ACTIVITY: A single stretch of the material below is to be transcribed exactly, starting at the line with "customer number: K3380 -> K1300" and ending after the line with "1/2 Head Foils: 1 -> 2".

RECORDS SUPPLIED:
════

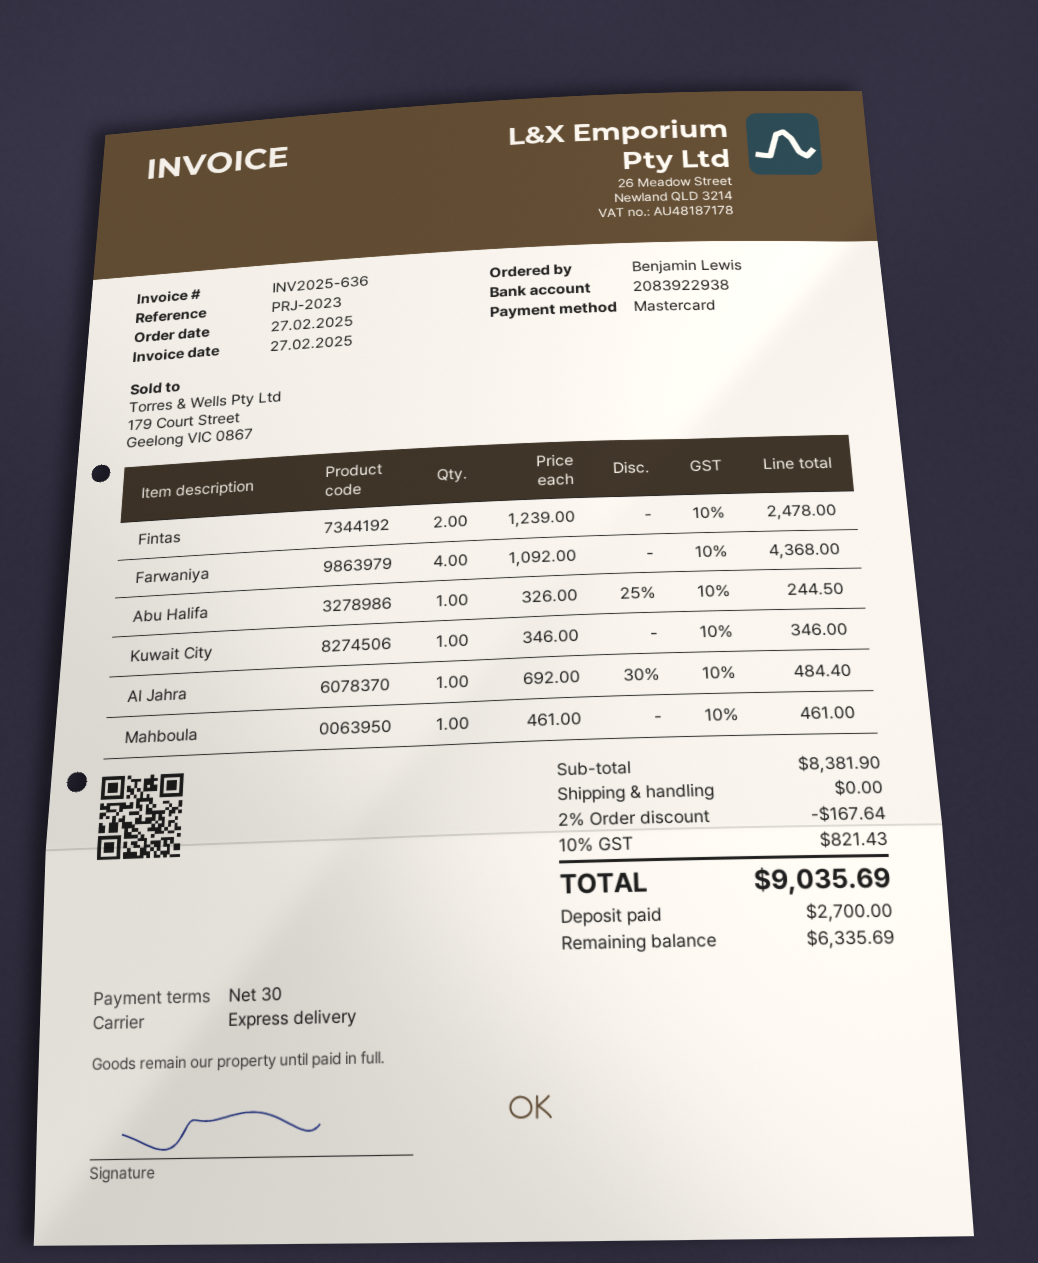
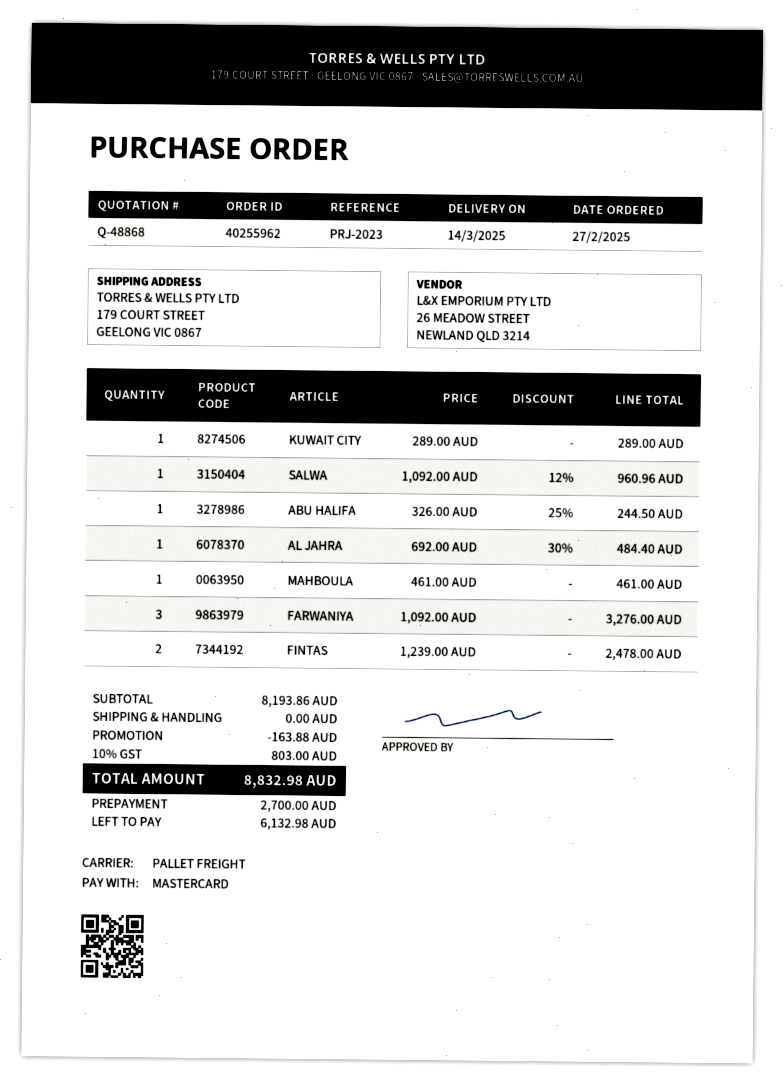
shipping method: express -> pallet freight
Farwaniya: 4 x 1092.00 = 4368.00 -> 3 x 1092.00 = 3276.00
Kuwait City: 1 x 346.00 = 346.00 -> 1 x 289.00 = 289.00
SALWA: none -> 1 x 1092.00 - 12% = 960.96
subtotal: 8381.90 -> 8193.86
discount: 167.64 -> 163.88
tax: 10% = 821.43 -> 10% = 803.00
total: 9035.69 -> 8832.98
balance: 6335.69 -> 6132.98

════

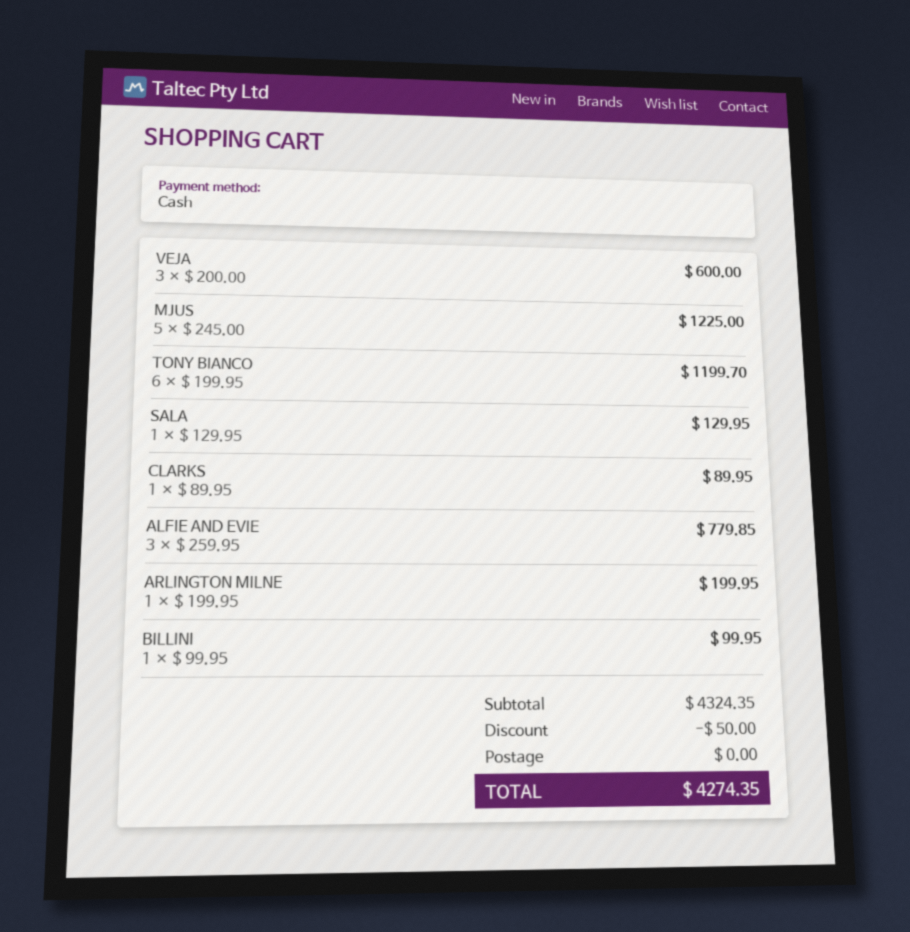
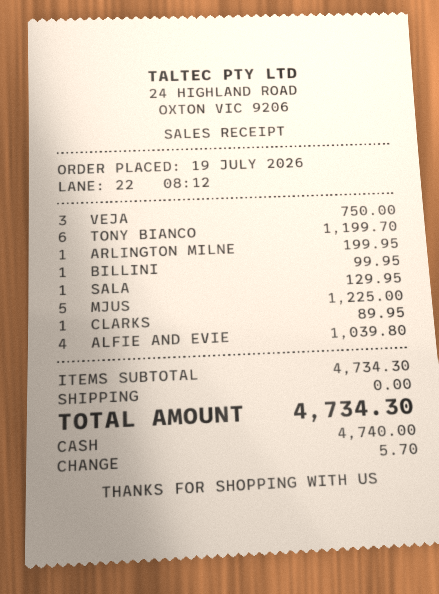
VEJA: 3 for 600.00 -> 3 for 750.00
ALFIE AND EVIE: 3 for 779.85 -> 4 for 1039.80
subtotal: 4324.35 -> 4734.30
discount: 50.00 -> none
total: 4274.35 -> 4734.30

════

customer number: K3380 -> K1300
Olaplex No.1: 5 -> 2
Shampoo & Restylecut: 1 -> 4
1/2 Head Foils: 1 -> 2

════

SOLUTION BELOW:
customer number: K3380 -> K1300
Olaplex No.1: 5 -> 2
Shampoo & Restylecut: 1 -> 4
1/2 Head Foils: 1 -> 2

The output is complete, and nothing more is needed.